Hospital Time

By Marilyngardner5 @marilyngard


I've woken early today. Only the birds sing outside, alerting me that it is spring.

I have been on hospital time since Friday. It's a strange, twilight time where what we think of as important vanishes, in its place comes a subdued submission to all of life.

Hospital time is well-known to many - the cancer patient going for weekly chemotherapy; the dialysis patient praying for a kidney; the family of the child in an accident, an induced coma taking the child away for a time.

Hospital time is part of the human experience, a definite part of aging.
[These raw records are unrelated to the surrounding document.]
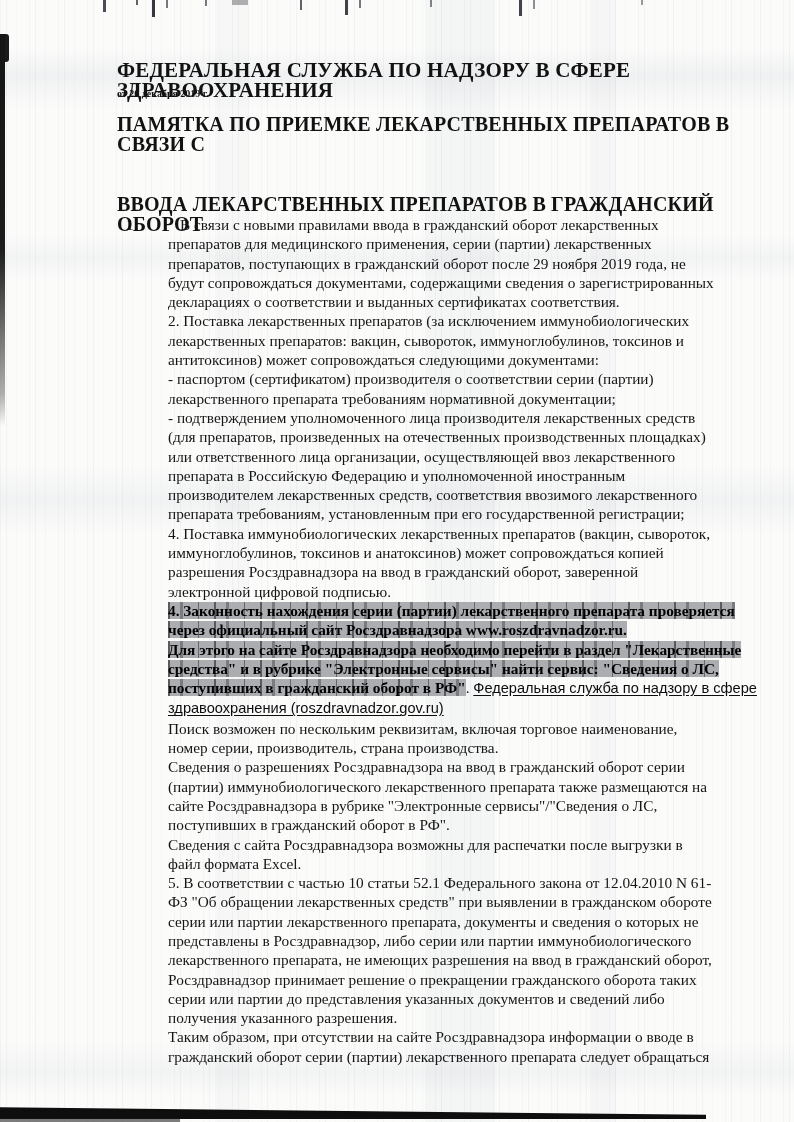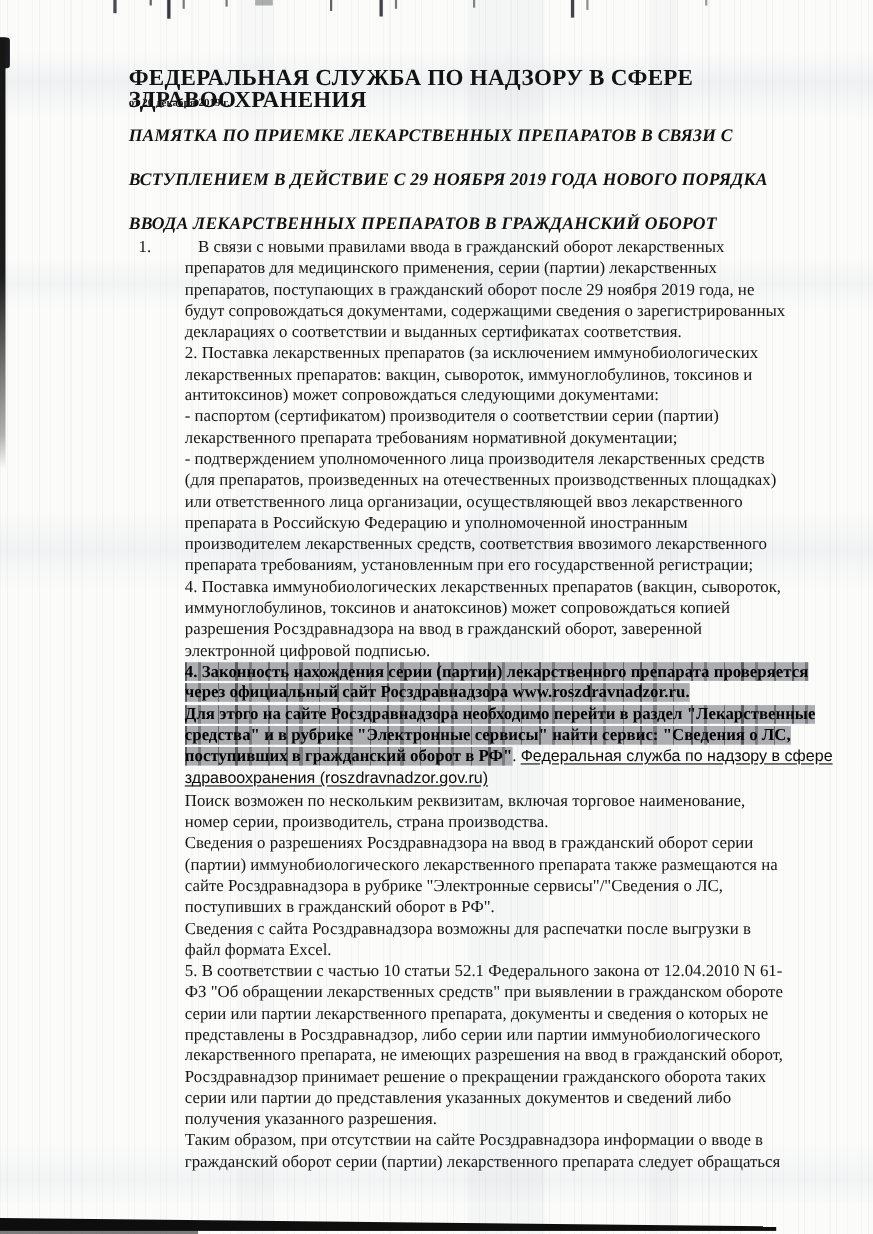--- a/index.html
+++ b/index.html
@@ -64,21 +64,21 @@
   .header-org {
     position: absolute; left: 117px; top: 60px; width: 640px;
     font-weight: bold; font-size: 21px; line-height: 20px; letter-spacing: 0.2px;
   }
   .header-date {
     position: absolute; left: 117px; top: 84px;
     font-weight: bold; font-size: 10px; line-height: 20px;
   }
   .title-line {
     position: absolute; left: 117px; width: 660px;
-    font-weight: bold; font-size: 16px; line-height: 20px; letter-spacing: 0.2px; font-style: italic;
+    font-weight: bold; font-size: 20px; line-height: 20px; letter-spacing: 0.2px;
   }
   .title-1 { top: 114px; }
   .title-2 { top: 154px; }
   .title-3 { top: 194px; }
   .item-marker {
     position: absolute; left: 126px; top: 215px;
     font-size: 15.3px; line-height: 19.3px;
   }
   .body-text {
     position: absolute; left: 140px; top: 215px; width: 592px;
@@ -132,21 +132,20 @@
   <div class="tick tick-8"></div>
   <div class="tick tick-9"></div>
   <div class="tick tick-10"></div>
   <div class="tick tick-11"></div>
   <div class="tick tick-12"></div>
   <div class="tick tick-13"></div>
 
   <div class="header-org">ФЕДЕРАЛЬНАЯ СЛУЖБА ПО НАДЗОРУ В СФЕРЕ ЗДРАВООХРАНЕНИЯ</div>
   <div class="header-date">от 20 декабря 2019 г.</div>
   <div class="title-line title-1">ПАМЯТКА ПО ПРИЕМКЕ ЛЕКАРСТВЕННЫХ ПРЕПАРАТОВ В СВЯЗИ С</div>
-  <div class="title-line title-2">ВСТУПЛЕНИЕМ В ДЕЙСТВИЕ С 29 НОЯБРЯ 2019 ГОДА НОВОГО ПОРЯДКА</div>
   <div class="title-line title-3">ВВОДА ЛЕКАРСТВЕННЫХ ПРЕПАРАТОВ В ГРАЖДАНСКИЙ ОБОРОТ</div>
 
   <div class="item-marker">1.</div>
 
   <div class="body-text"><span>В связи с новыми правилами ввода в гражданский оборот лекарственных
 препаратов для медицинского применения, серии (партии) лекарственных
 препаратов, поступающих в гражданский оборот после 29 ноября 2019 года, не
 будут сопровождаться документами, содержащими сведения о зарегистрированных
 декларациях о соответствии и выданных сертификатах соответствия.
 </span><span>2. Поставка лекарственных препаратов (за исключением иммунобиологических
We are seen by doctors, recommended to surgeons, and humbly, like sheep being led, go to classes and appointments, lest we be the .3% who doesn't do well.

On Friday last week I entered into hospital time. I had a 3-week lead time, so in a sense, hospital time came on slowly, incrementally.

But on Friday, it was real. Friday I was stripped of my normal identity and became a woman who was being prepared for surgery. With the signing of my paperwork, hospital time began.

Outside, the world rushed on. Social media erupted over something, the stock market rose and fell, news stations put their overly dramatic news teams onto things both menial and important.

But none of that mattered. What mattered was hospital time.

When I think about Eternity, I think about hospital time redeemed; a time when all creation is healed and time surrenders to the Creator. No longer are our moments filled with rage at injustice, fear of the unknown, sadness of loss, or worry about the millions of things that are out of our control. Because time is redeemed and reconciled to our creator.

In the meantime, I am still in my other world of hospital time, taking the moments to heal and rest, realizing that life will go on without me at its center. And in this time, I am enveloped in grace.